An approach called the "Segmented Sieve of Eratosthenes" is used, which is illustrated in the code below. There are also several additional optimizations done in this code, which are explained in what follows. Note however that the code below can be further improved by using NumPy arrays if in python, or by re-writing it entirely in C, a compiled language. I leave the code below in its raw form with simple data structures to make the logic easier to follow.
def extend(n):
v=[2,3,5];
u=v[:];
for lc in range(n):
sv=v[-1];
tn=sv*sv;
if sv>250000: tn=round(sv+1000000,-6);
print(u,len(v),tn);
#k=input();
u=[i for i in range(sv,tn,2) if (i+1)/6==int((i+1)/6) or (i-1)/6==int((i-1)/6)];
ul=round(u[-1]**0.5);
ul=max([i for i in v if i<=ul])
for j in v[1:v.index(ul)+1]: u=[i for i in u if i%j!=0];
if u[0] in v: v+=u[1:]; # avoid repeats across range extensions
else: v+=u;
return v;
Let's examine this line by line. I first seed the code with a vector of the first 3 primes called v. Then, I use the loop counter lc which iterates the indicated n number of times through the logic. Each time, the code finds primes using the Sieve function between the largest prime captured so far (v[-1]), and the top end of the examined range being either the square of the largest prime found so far or the largest prime found so far plus 1 million, rounded to the nearest million. We do this to keep the range reasonable. Then, within this range to be examined, we generate all odd numbers that can be expressed in the form (6n+1) or (6n-1) where n is an integer - this is because all primes MUST satisfy this condition - these are the prime number candidates in that range. Finally, we check if each number is divisible by any of the primes we already found, and those that aren't divisible by any we have found so far are primes we add to our list. Very intuitive, really.
Optimizations used:
Let's discuss the (6n+1) or (6n-1) constraint. If a number is of the form 6n, it is divisible by 6 (duh!), also 6n+2 and 6n+4 are divisible by 2, and 6n+3 is divisible by 3. This leaves 6n+1 and 6n+5 (or 6n-1) as the only numbers in modulo 6 arithmetic that are possible prime candidates. We use that idea here as an optimization.
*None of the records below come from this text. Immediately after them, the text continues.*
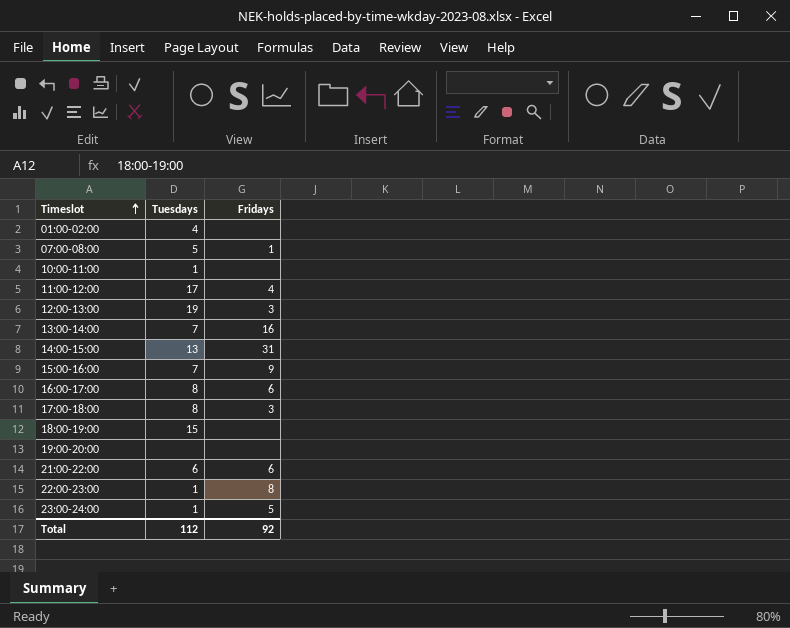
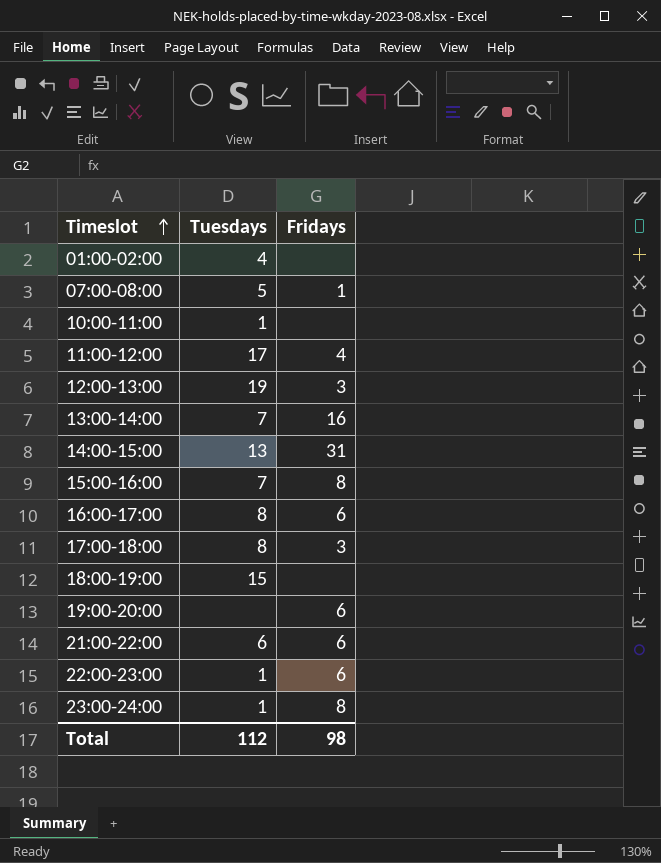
15:00-16:00 | Fridays: 9 -> 8
19:00-20:00 | Fridays: none -> 6
22:00-23:00 | Fridays: 8 -> 6
23:00-24:00 | Fridays: 5 -> 8
Total | Fridays: 92 -> 98

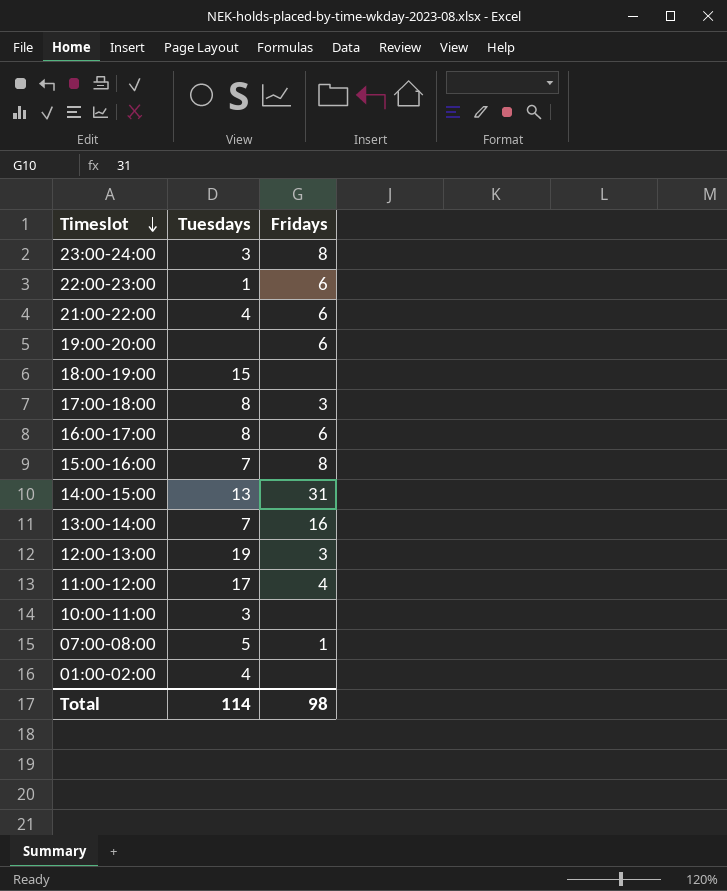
row order: Timeslot ascending -> Timeslot descending
23:00-24:00 | Tuesdays: 1 -> 3
21:00-22:00 | Tuesdays: 6 -> 4
10:00-11:00 | Tuesdays: 1 -> 3
Total | Tuesdays: 112 -> 114

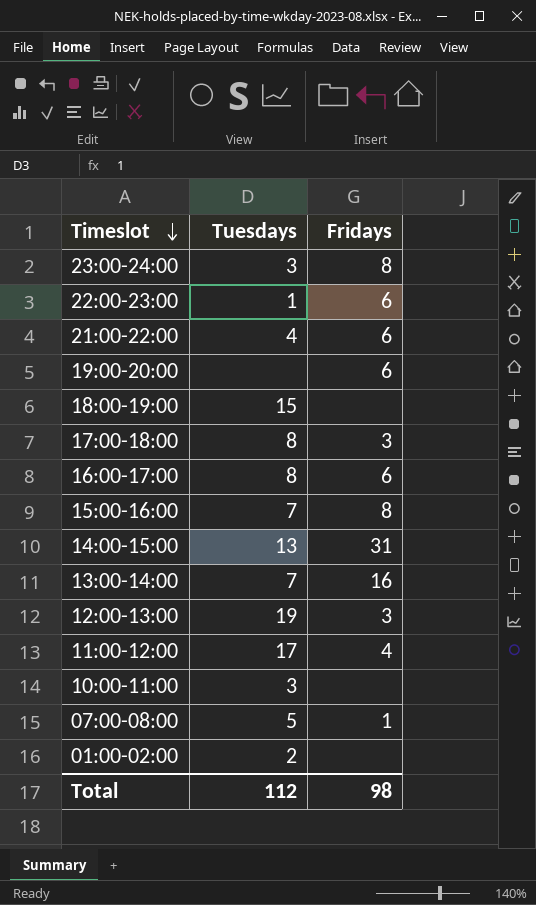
01:00-02:00 | Tuesdays: 4 -> 2
Total | Tuesdays: 114 -> 112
If we consider the Sieve, each prime p is essential to eliminate multiples starting at p**2. We use this idea in the two lines that start with ul in the code above. Let's illustrate this by means of an example. Consider 5. Multiples of 5 are 10, 15, 20, 25, 30, 35, .... Now, all numbers below 25 (5**2) are divisible by other primes smaller than 5 e.g. 10=2*5, 15=3*5, 20=2*2*5. But 25 can only be "disqualified" using 5 as a divisor. What this means is that when checking for divisors of a number N, we only need to check all the found primes from 2 till sqrt(N).
Can we do better with the same data structures before we convert to using NumPy arrays? Certainly. We can pickle the prime number list into a file, and load and restart the search grid for new range extensions as we like, at later times, then pickle and save the data structure again. This is done with the code below. The first block to pickle the data structure into a file, and a second to load the data structure into the program.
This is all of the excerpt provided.